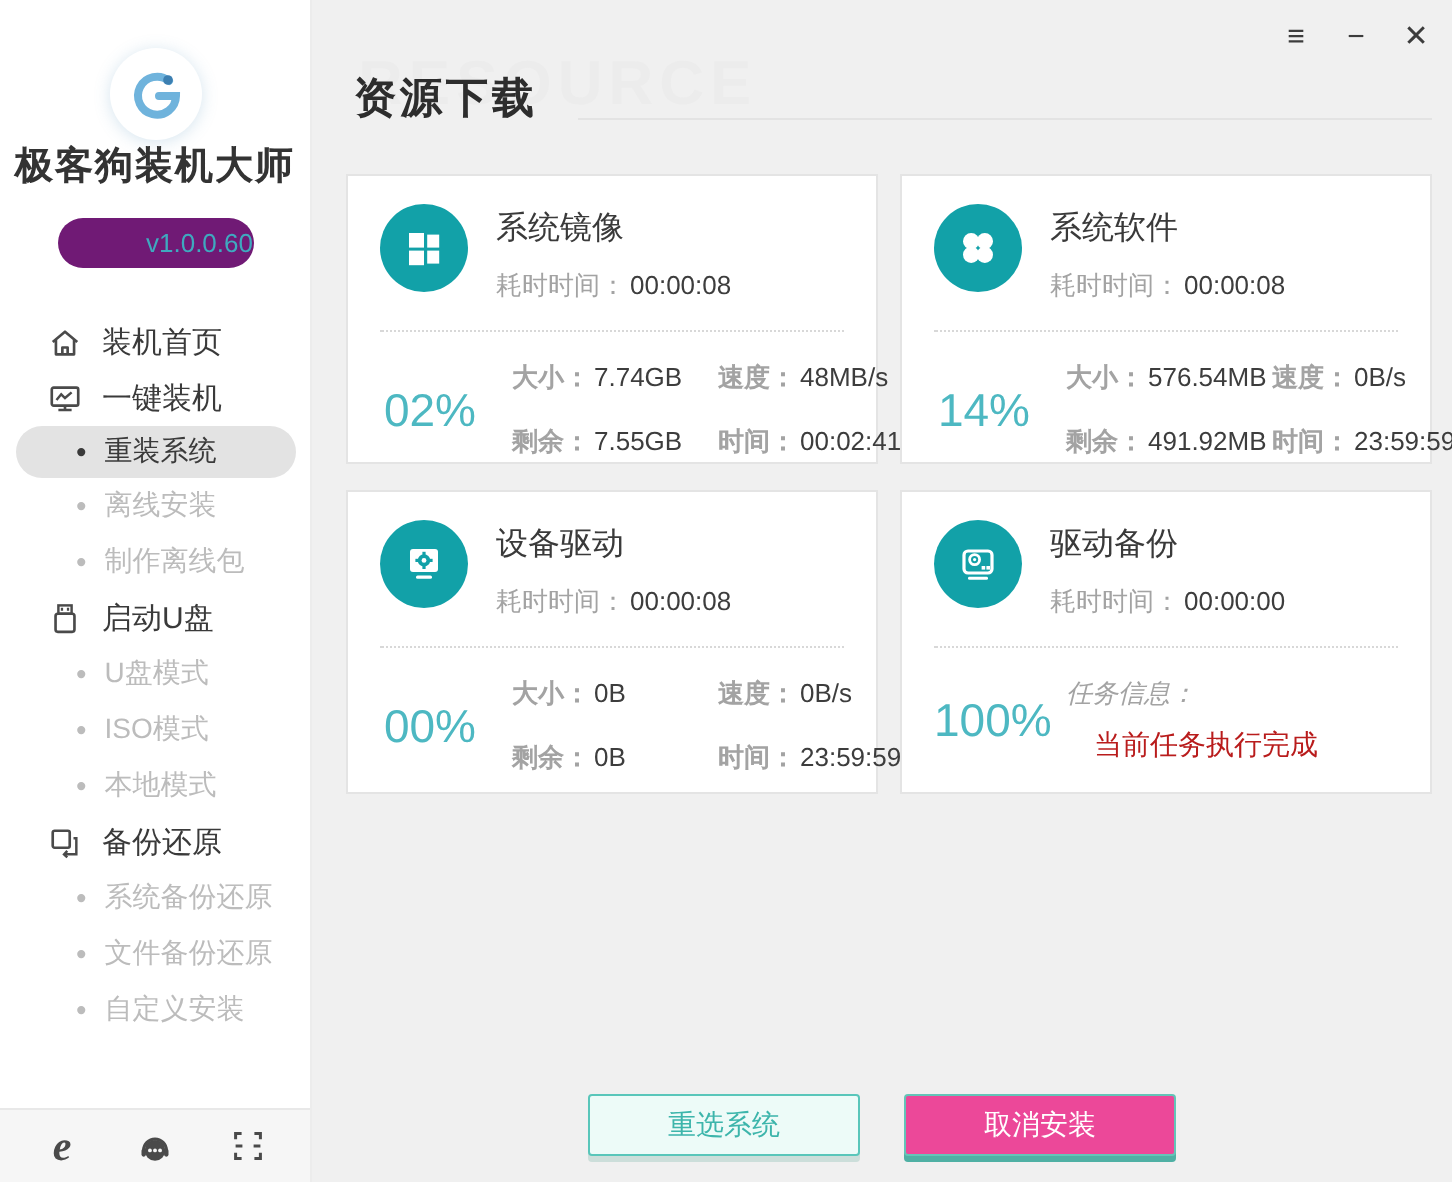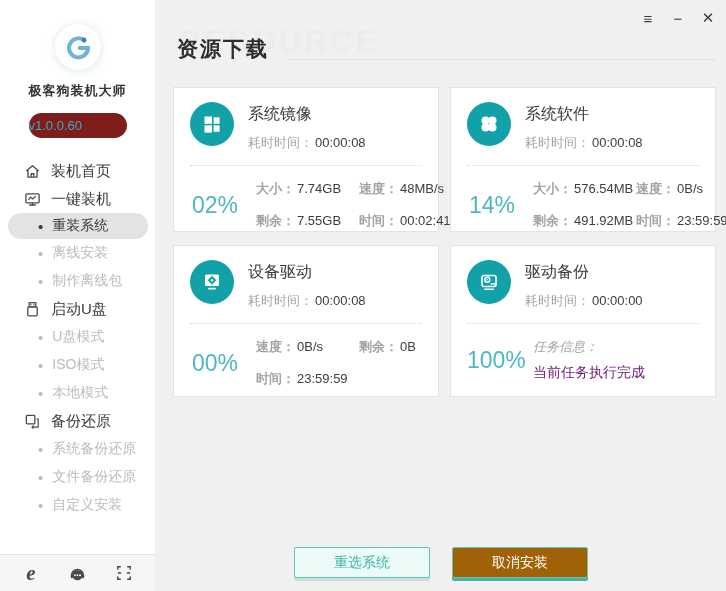"极客狗装机大师" .app-name { font-size: 13px -> 19px; margin-top: 12px -> none }
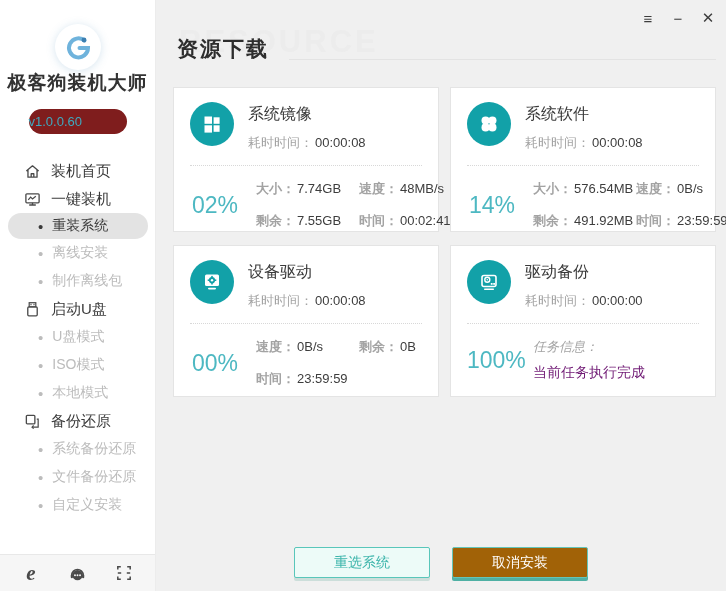"v1.0.0.60" .version-pill { background: #7f1d1d -> #701a75; text-align: left -> right }
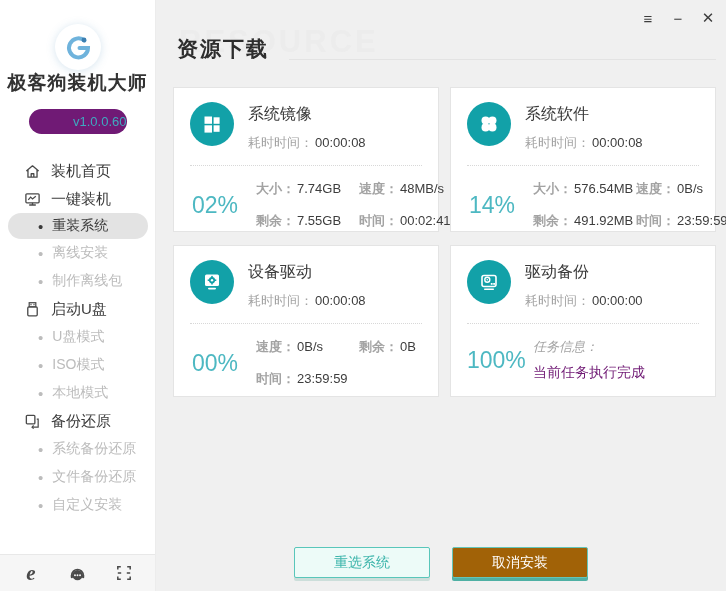"大小： 0B" span.stat { html: none -> <span><span>大小：</span><span>0B</span></span> }
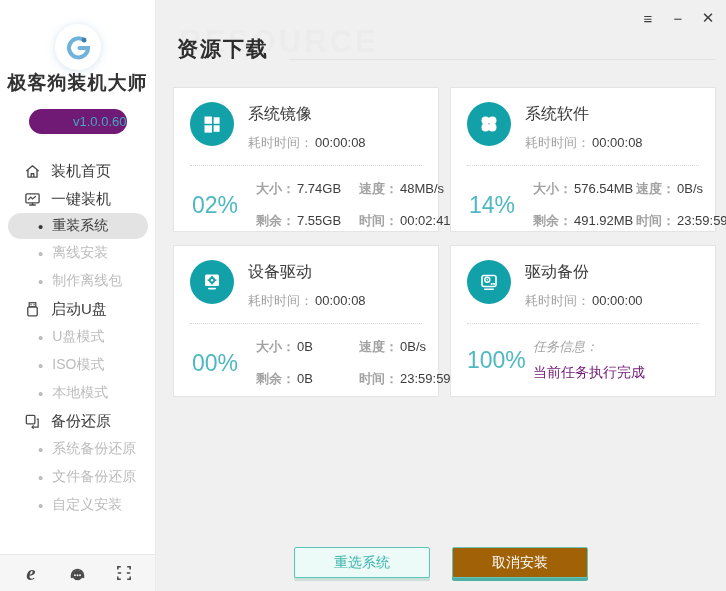"当前任务执行完成" .task-status { color: #701a75 -> #b91c1c; margin-left: none -> 14px }
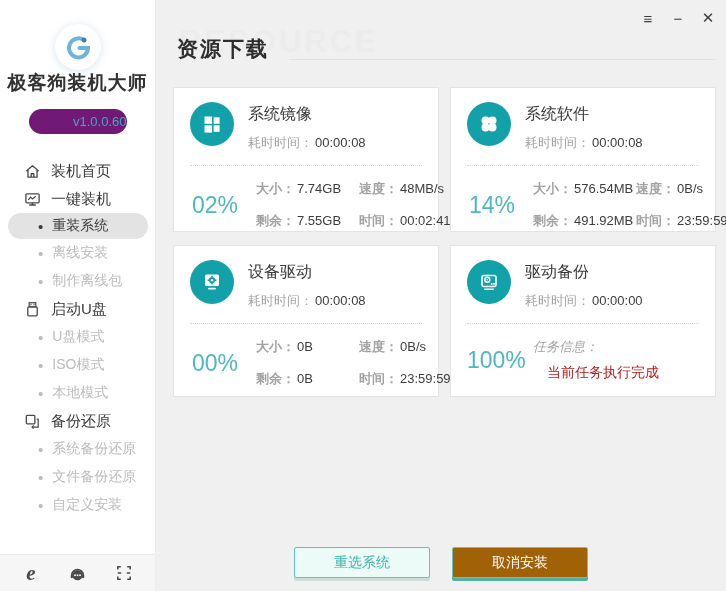"取消安装" .btn-solid { background: #a16207 -> #ec4899 }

- - -

> **EXERCISE REQUIREMENTS**
Output all the material above exactly once more, leaving every picture out.

> **REPLY**
"极客狗装机大师" .app-name { font-size: 13px -> 19px; margin-top: 12px -> none }
"v1.0.0.60" .version-pill { background: #7f1d1d -> #701a75; text-align: left -> right }
"大小： 0B" span.stat { html: none -> <span><span>大小：</span><span>0B</span></span> }
"当前任务执行完成" .task-status { color: #701a75 -> #b91c1c; margin-left: none -> 14px }
"取消安装" .btn-solid { background: #a16207 -> #ec4899 }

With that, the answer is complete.